Di pojok dekat jendela, Arin dan Zhulis duduk mengobrol sambil melirik ke arah Joe yang sedang menulis di bukunya. Keduanya sudah lama tahu kebiasaan itu. Bahkan Arin hampir yakin, isi tulisan Joe pasti lagi-lagi tentang Wida.

“Eh, Rin… coba deh tanya langsung,” bisik Zhulis sambil tersenyum nakal.

Arin mengangguk pelan, lalu berdiri dan berjalan ke arah Joe. Ia sengaja sedikit mengeraskan suara, supaya semua orang bisa dengar.

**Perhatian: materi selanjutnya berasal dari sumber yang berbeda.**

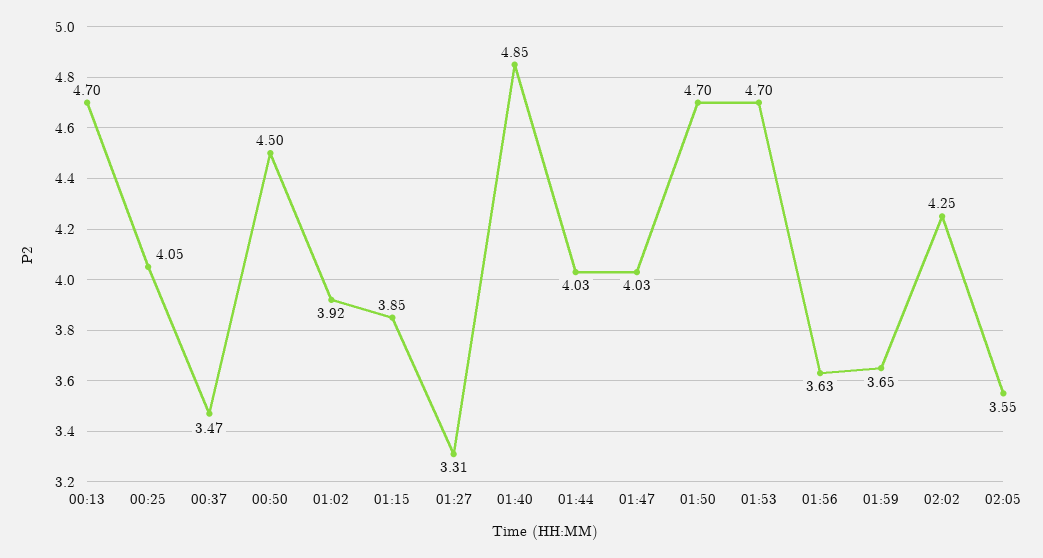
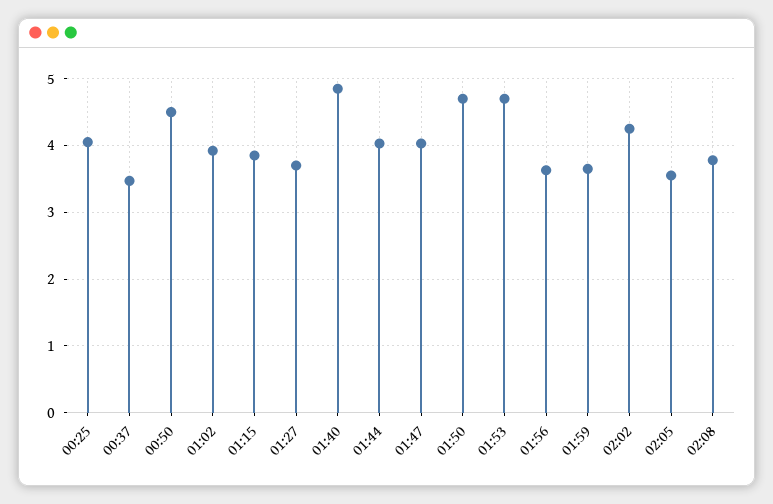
00:13: 4.7 -> none
01:27: 3.31 -> 3.7
02:08: none -> 3.8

“Joe…” Arin berhenti tepat di depan meja Joe.
Joe menoleh santai. “Apa, Rin?”

“Kalau aku tanya, kamu jangan bohong, ya.”
Joe menyandarkan tubuhnya ke kursi, tersenyum tipis. “ ok siap Tanya apa sih? Serius amat, ahcmad aja choirudi” jawab nya sambil bercanda

Arin melirik sebentar ke arah Wida yang sedang menulis di mejanya, lalu kembali menatap Joe. “Puisi-puisi kamu itu… buat siapa, sih?”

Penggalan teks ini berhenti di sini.